# **Data Collection Notebook**

## Objectives

*   Fetch data from Kaggle
*   Updload geospatial data
*   Combine both and save

## Inputs

*  geospatial data

## Outputs

* Dataset to be processed: WeatherAU.csv

## Additional Comments | Insights | Conclusions


* Geospatial data needed to be engineered separately. It didnt have all cities mapped to the main dataset



---

# Install and Import packages

* You eventually will need to restart runtime when installing packages, please note cell output when installing a package

In [None]:
# ! pip install   xxxx

In [None]:
# Code for restarting the runtime (that will restart colab session, all your variables will be lost)
import os
os.kill(os.getpid(), 9)

# **Connection between: Colab Session and your GitHub Repo**

### Insert your **credentials**

* The variable's content will exist only while the session exists. Once this session terminates, the variable's content will be lost.

In [1]:
from getpass import getpass
import os
from IPython.display import clear_output 
print("=== Insert your credentials === \nType in and hit Enter")
UserName = getpass('GitHub User Name: ')
UserEmail = getpass('GitHub User E-mail: ')
RepoName = getpass('GitHub Repository Name: ')
UserPwd = getpass('GitHub Account Password: ')
clear_output()
print("* Thanks for inserting your credentials!")
print(f"* You may now Clone your Repo to this Session, "
      f"then Connect this Session to your Repo.")

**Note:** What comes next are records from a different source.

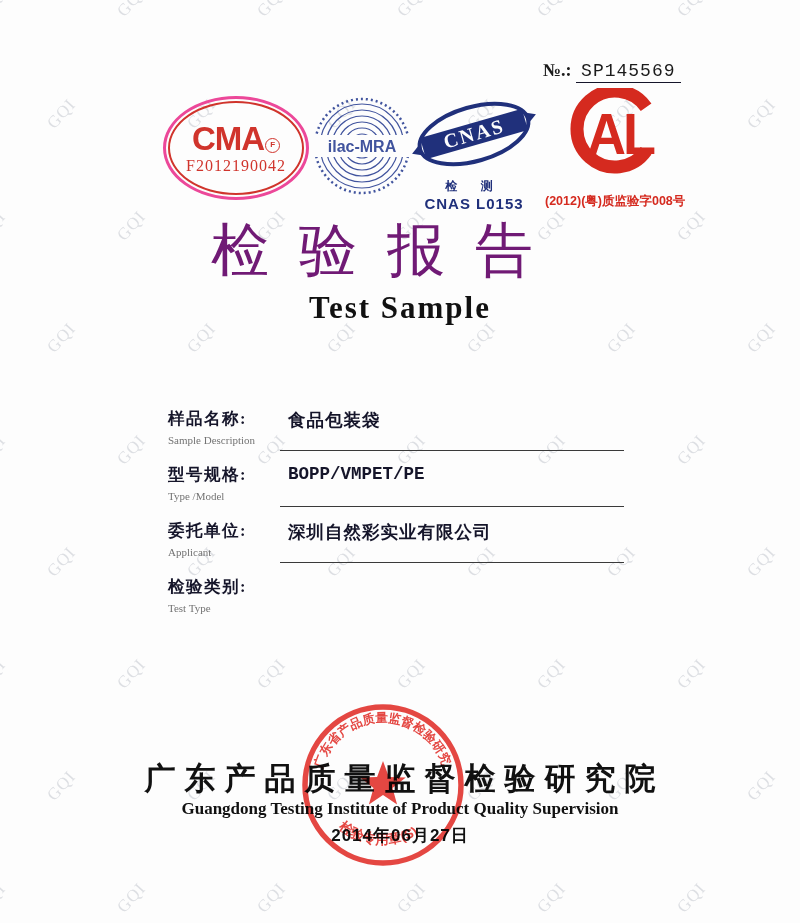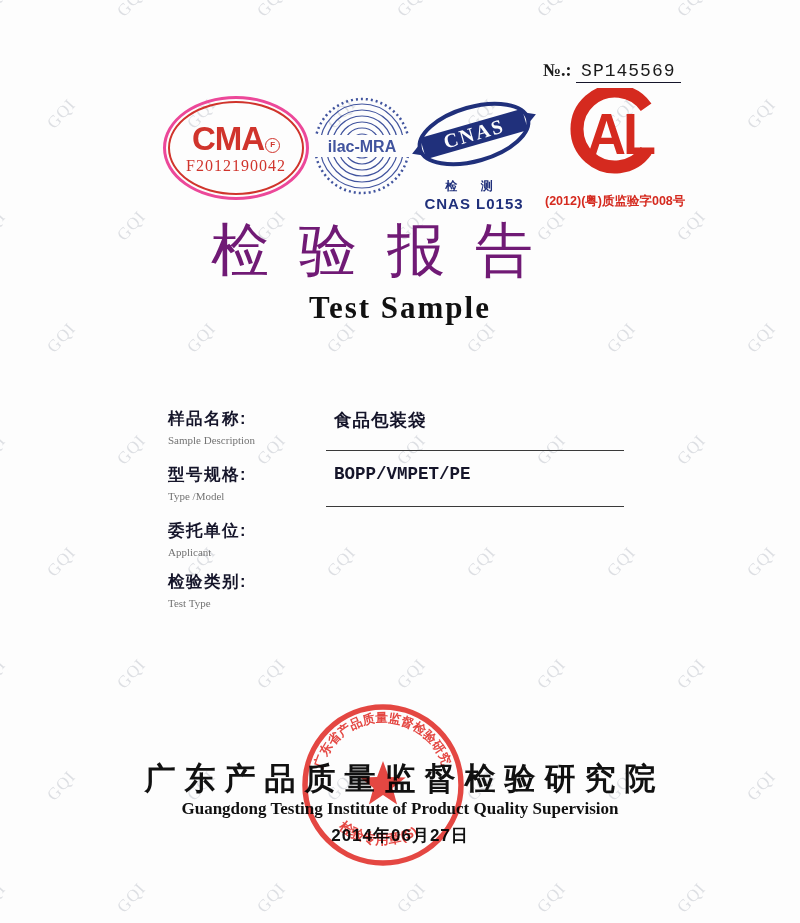--- a/index.html
+++ b/index.html
@@ -49,7 +49,7 @@
   .fields{position:absolute;left:168px;top:408px;width:456px;}
   .field-row{display:flex;margin-bottom:13px;}
   .field-label{width:112px;flex:0 0 112px;}
-  .label-cn{font-size:16.5px;font-weight:bold;letter-spacing:1.5px;color:#15152a;}
+  .label-cn{font-size:16.5px;font-weight:bold;letter-spacing:1.5px;color:#15152a;font-family:Liberation Serif, serif;}
   .label-en{font-family:"Liberation Serif",serif;font-size:11px;color:#737373;margin-top:4px;}
   .field-value{flex:1;border-bottom:1.6px solid #3a3a3a;padding:0 0 10px 8px;min-height:32px;margin-left:46px;}
   .value-cn{font-size:17.5px;font-weight:bold;letter-spacing:1px;color:#15152a;}

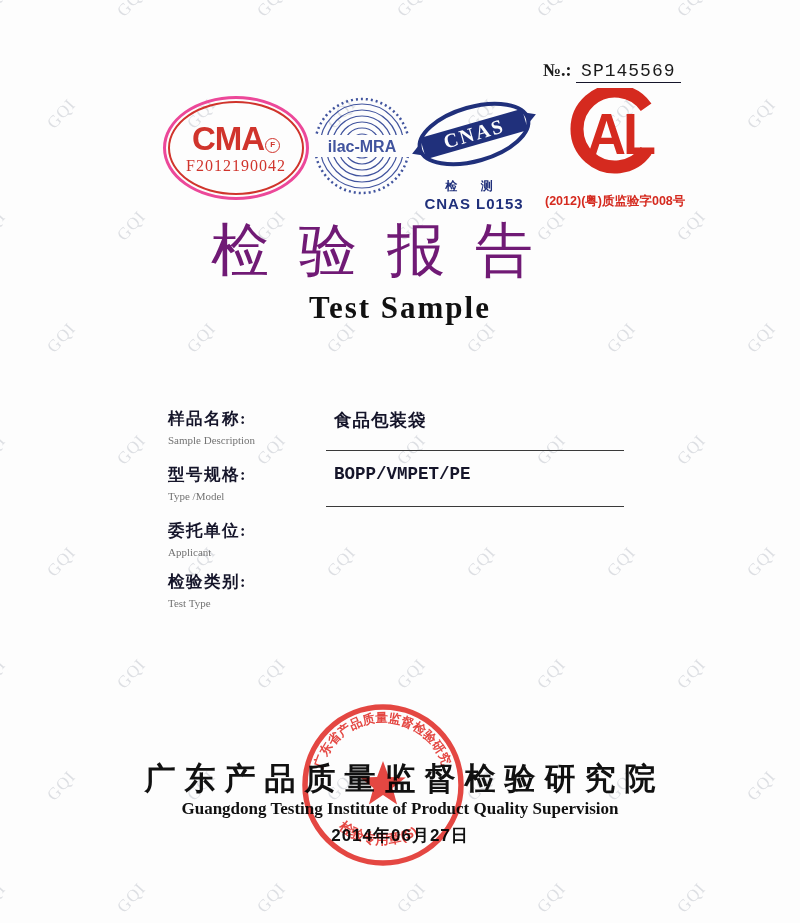--- a/index.html
+++ b/index.html
@@ -51,7 +51,7 @@
   .field-label{width:112px;flex:0 0 112px;}
   .label-cn{font-size:16.5px;font-weight:bold;letter-spacing:1.5px;color:#15152a;font-family:Liberation Serif, serif;}
   .label-en{font-family:"Liberation Serif",serif;font-size:11px;color:#737373;margin-top:4px;}
-  .field-value{flex:1;border-bottom:1.6px solid #3a3a3a;padding:0 0 10px 8px;min-height:32px;margin-left:46px;}
+  .field-value{flex:1;border-bottom:1.6px solid #3a3a3a;padding:0 0 10px 8px;min-height:32px;}
   .value-cn{font-size:17.5px;font-weight:bold;letter-spacing:1px;color:#15152a;}
   .value-mono{font-family:"Liberation Mono",monospace;font-size:17.5px;font-weight:bold;color:#15152a;}
 

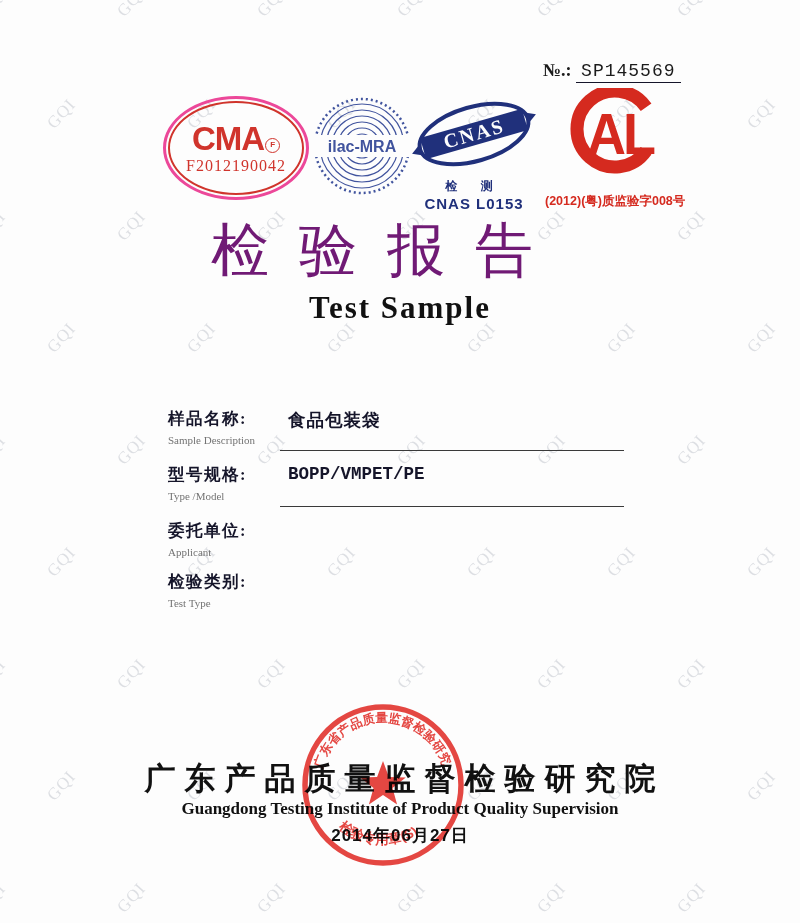--- a/index.html
+++ b/index.html
@@ -211,6 +211,9 @@
           <div class="label-cn">委托单位:</div>
           <div class="label-en">Applicant</div>
         </div>
+        <div class="field-value">
+          <span class="value-cn">深圳自然彩实业有限公司</span>
+        </div>
       </div>
 
       <div class="field-row">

* Thanks for inserting your credentials!
* You may now Clone your Repo to this Session, then Connect this Session to your Repo.


---

### **Clone** your GitHub Repo to your current Colab session

* So you can have access to your project's files

In [2]:
! git clone https://github.com/{UserName}/{RepoName}.git

print("\n")
%cd /content/{RepoName}
print(f"\n\n* Current session directory is:  {os.getcwd()}")
print(f"* You may refresh the session folder to access {RepoName} folder.")

Cloning into 'WalkthroughProject1'...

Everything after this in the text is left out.